Education minister seeks quick solution to teachers contract
Lukaszuk wants financial figures before the budget is set
By: By Ryan Tumilty
| Posted: Wednesday, Jan 18, 2012 06:00 am
Education Minister Thomas Lukaszuk is looking for negotiators working on a contract with the province's teachers to reach a quick resolution.
Lukaszuk is asking the Alberta School Board's Association (ASBA) and the Alberta Teachers' Association (ATA) to swiftly resolve a proposed new three-year contract so that it can be included in the upcoming budget.
The ATA and ABSA, along with Alberta Education, have been working on the new deal that will replace the current one set to expire in August. A deal reached between those two groups would prevent any piecemeal negotiations between the ATA and school boards on a one-to-one level.
Lukaszuk said he wants a deal quickly so he can include the financial implications of whatever they resolve in the upcoming budget.
“I have to go before the treasury board because the budget will be tabled in the first week of February in the legislature for debate, but I need to know how much the ask should be because I need to know how much the system will cost.”
Lukaszuk said he wants to develop a three-year plan for education funding that will give school boards certainty and remove them from the shocks the provincial treasury often feels because of oil price fluctuations.

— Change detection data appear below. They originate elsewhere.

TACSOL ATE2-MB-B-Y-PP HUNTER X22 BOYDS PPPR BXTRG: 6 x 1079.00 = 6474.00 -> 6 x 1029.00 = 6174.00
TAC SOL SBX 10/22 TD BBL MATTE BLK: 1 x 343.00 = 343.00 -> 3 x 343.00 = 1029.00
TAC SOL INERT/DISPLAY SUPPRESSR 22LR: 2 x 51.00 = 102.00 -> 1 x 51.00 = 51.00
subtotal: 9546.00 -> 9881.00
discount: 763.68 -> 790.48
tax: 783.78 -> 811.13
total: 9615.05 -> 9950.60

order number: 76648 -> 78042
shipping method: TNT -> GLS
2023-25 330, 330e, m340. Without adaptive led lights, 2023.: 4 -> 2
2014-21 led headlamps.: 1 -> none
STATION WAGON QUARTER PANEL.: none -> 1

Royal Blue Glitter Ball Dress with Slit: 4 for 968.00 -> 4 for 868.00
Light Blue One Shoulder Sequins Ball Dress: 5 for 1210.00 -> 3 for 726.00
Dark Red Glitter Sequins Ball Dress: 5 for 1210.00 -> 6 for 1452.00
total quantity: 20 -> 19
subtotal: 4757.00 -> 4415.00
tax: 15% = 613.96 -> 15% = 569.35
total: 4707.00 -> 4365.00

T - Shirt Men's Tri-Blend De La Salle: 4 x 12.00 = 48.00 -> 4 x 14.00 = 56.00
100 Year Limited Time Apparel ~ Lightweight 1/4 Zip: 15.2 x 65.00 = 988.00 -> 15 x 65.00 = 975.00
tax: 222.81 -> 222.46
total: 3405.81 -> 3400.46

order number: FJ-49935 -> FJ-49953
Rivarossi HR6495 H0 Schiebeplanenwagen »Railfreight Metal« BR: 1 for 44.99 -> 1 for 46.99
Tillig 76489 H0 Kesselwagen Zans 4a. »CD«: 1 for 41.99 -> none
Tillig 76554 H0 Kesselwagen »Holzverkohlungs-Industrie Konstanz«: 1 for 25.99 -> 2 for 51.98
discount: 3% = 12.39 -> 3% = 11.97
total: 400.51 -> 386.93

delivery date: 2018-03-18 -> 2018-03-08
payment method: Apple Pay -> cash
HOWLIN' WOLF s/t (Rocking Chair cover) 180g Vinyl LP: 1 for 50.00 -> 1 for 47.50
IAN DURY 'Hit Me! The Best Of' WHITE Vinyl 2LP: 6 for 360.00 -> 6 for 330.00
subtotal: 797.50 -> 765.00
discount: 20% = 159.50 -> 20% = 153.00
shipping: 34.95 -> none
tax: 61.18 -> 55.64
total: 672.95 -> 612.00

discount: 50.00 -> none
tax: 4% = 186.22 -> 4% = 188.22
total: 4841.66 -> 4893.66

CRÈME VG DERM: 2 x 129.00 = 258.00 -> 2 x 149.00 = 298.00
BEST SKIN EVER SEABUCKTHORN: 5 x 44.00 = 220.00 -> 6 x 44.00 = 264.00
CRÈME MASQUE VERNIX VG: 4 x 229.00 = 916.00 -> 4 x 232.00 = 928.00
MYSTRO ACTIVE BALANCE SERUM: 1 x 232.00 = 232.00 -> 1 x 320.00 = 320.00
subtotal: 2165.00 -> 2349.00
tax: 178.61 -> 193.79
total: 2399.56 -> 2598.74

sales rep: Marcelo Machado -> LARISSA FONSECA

He said to do that he needs to know the cost of teacher salaries because that is by far the biggest component of education costs.
“If I am going to give Albertans and the system predictable funding then I need to know what the salaries are because that is 80 per cent of my budget.”
Lukaszuk said if the two sides don't come to an arrangement before next week he won't have a choice but to set the number himself.
“If they don't come to a deal and they don't tell me what the cost to the system is, than I will have to decide for them what the costs to the system will be,” he said. “I would rather request what the cost truly is rather than me mandating what I think the cost should be.”
Reports emerged this week that the two sides may be considering relatively small salary increases in the new deal with a freeze in the first year, but the trade-off would be limits on teacher work hours.
Lukaszuk didn't want to speculate while the negotiations were still ongoing, but said he was committed to making sure Alberta students wouldn't lose instructional time.
“I will never negotiate the face time that students have with teachers,” he said. “I have been very clear that I will not agree to anything that could in any way diminish the quality of education that kids receive.”
Lauri-Ann Turnbull, chair of the Greater St. Albert Catholic Schools, said the board isn't directly involved in the ATA negotiations.
“We know that our people are working hard and … they are telling us that we should be optimistic.”
She said she wasn't sure how the board would react to reduced teaching hours, but they do believe students do better when they receive more instruction.
“I don't want to get into speculation until we absolutely know what is happening,” she said. “Our division would always feel that it is in the best interest of kids to have teachers teaching in front of them.”